Ne pensez-vous pas que la corruption, associée à la faim, pourrait avoir alimenté la contestation ?
La corruption est endémique au Nigeria parce qu’elle n’entraîne aucune conséquence. Si nous avions des sanctions strictes contre la corruption, elle diminuerait considérablement. La situation actuelle, où les gens croient qu’ils peuvent voler en toute impunité, est inacceptable. Imaginez une situation où quelqu’un vole 100 milliards de nairas mais propose de rendre 60 milliards et est autorisé à repartir en toute liberté avec les 40 milliards restants. Ce n’est pas de la justice. Voler est un vol et cela doit être puni en conséquence. Le problème principal au Nigeria est que la corruption est considérée comme la norme et non comme l’exception parce qu’elle n’entraîne aucune conséquence. Cela doit changer. Le tribalisme et le fanatisme religieux ne sauveront pas le Nigeria. Nous avons besoin de dirigeants qui s’engagent à faire ce qui est juste pour tout le monde. Le Middle Belt Forum, par exemple, est totalement opposé à toute forme de violence, de prise de pouvoir militaire ou d’intervention étrangère. Au lieu de cela, nous devons travailler dur pour garantir que des dirigeants compétents soient élus et que la démocratie fonctionne correctement.

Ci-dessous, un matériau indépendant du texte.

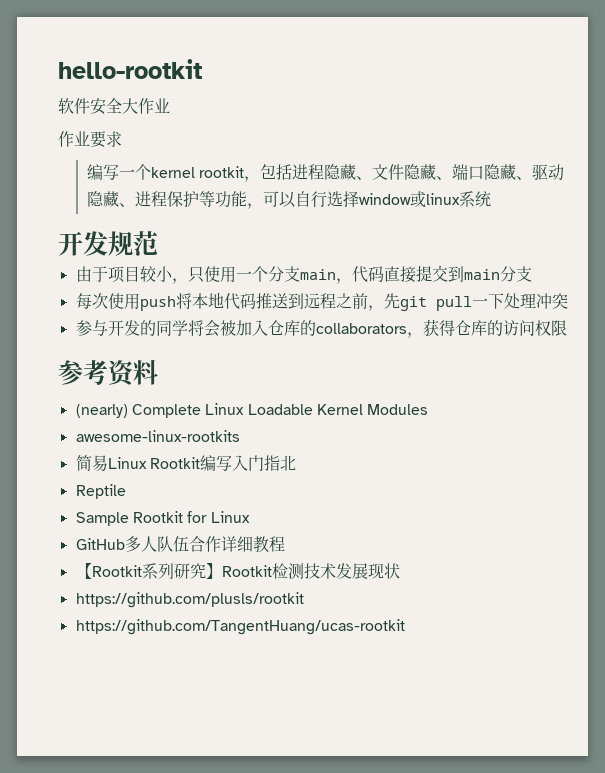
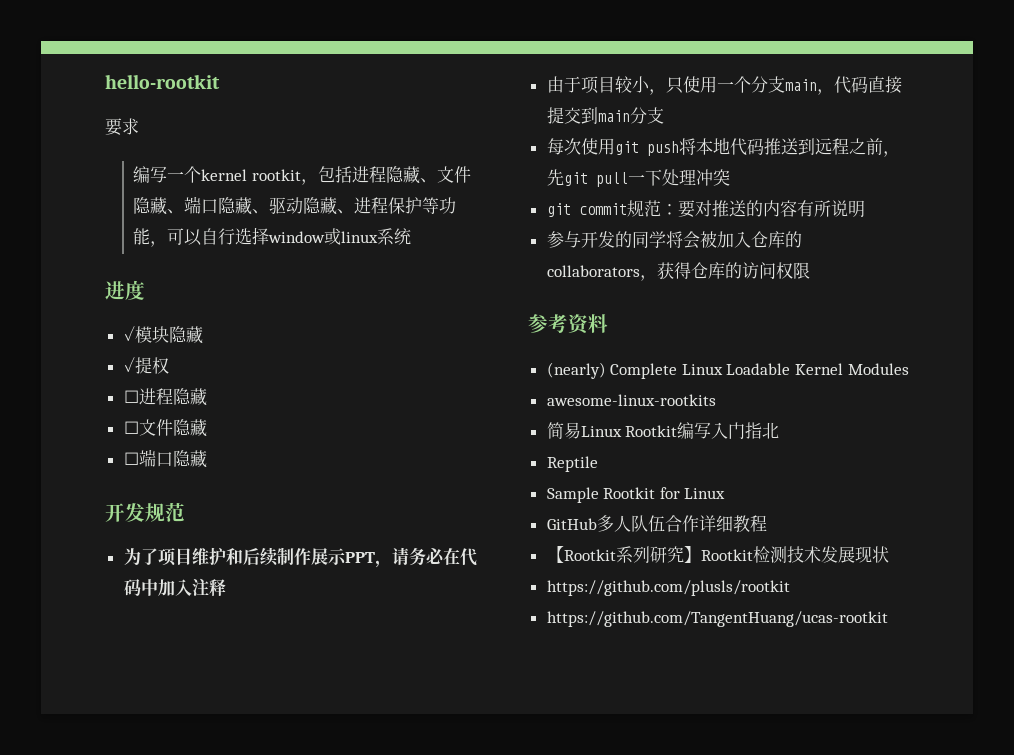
[58,98,170,115] [58,131,90,147] 软件安全大作业 // 作业 -> (220, 81) none
[58,231,158,256] 开发规范 -> [105,280,145,300] [123,326,203,344] [123,357,169,374] [123,388,207,406] [123,419,207,437] [123,449,207,468] [105,502,185,522] [123,547,477,568] [123,578,226,596] 进度 // ✓模块隐藏 // ✓提权 // ☐进程隐藏 // ☐文件隐藏 // ☐端口隐藏 // 开发规范 // 为了项目维护和后续制作展示PPT，请务必在代码中加入注释
(140, 301) none -> [614,141,639,155] git
(568, 301) none -> [546,200,865,218] // git commit规范：要对推送的内容有所说明

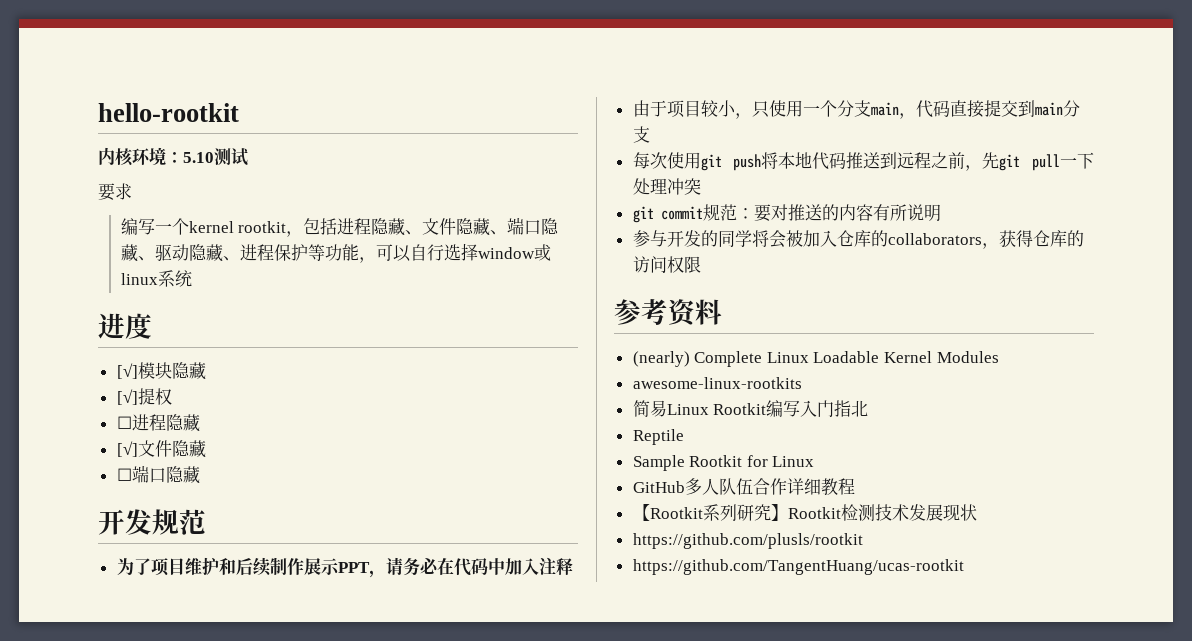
(220, 81) none -> [98,147,248,166] // 内核环境：5.10测试
[123,326,135,341] ✓ -> [116,363,138,379] [√]
[123,357,135,372] ✓ -> [116,389,138,405] [√]
[123,421,139,434] ☐ -> [116,441,138,457] [√]

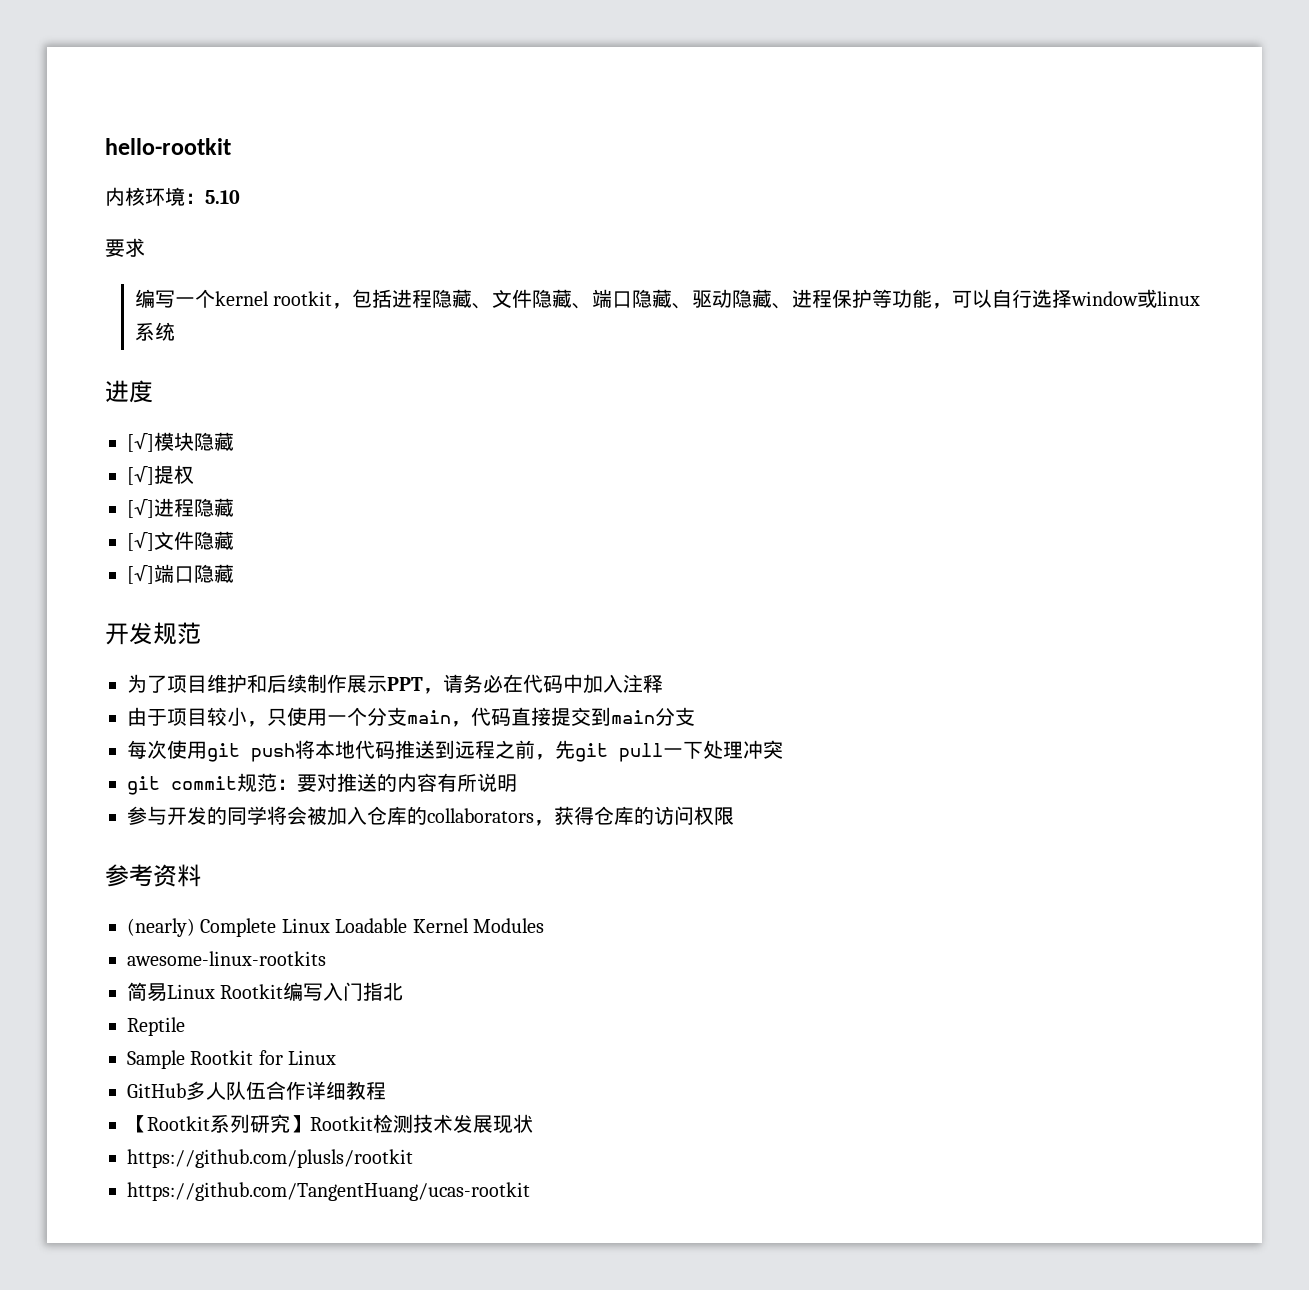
[214,148,248,166] 测试 -> (240, 197) none
[116,416,132,429] ☐ -> [127,499,154,518] [√]
[116,468,132,481] ☐ -> [127,565,154,584] [√]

Enfin, il y a effectivement des problèmes au Nigeria, mais la vraie question est la façon dont nous les gérons. Le gouvernement et les agences de sécurité ont la responsabilité d’identifier et de traiter ceux qui cherchent à détruire le pays pour leurs propres intérêts égoïstes. Nous devons nous concentrer sur l’unité, la justice et la bonne gouvernance pour aller de l’avant.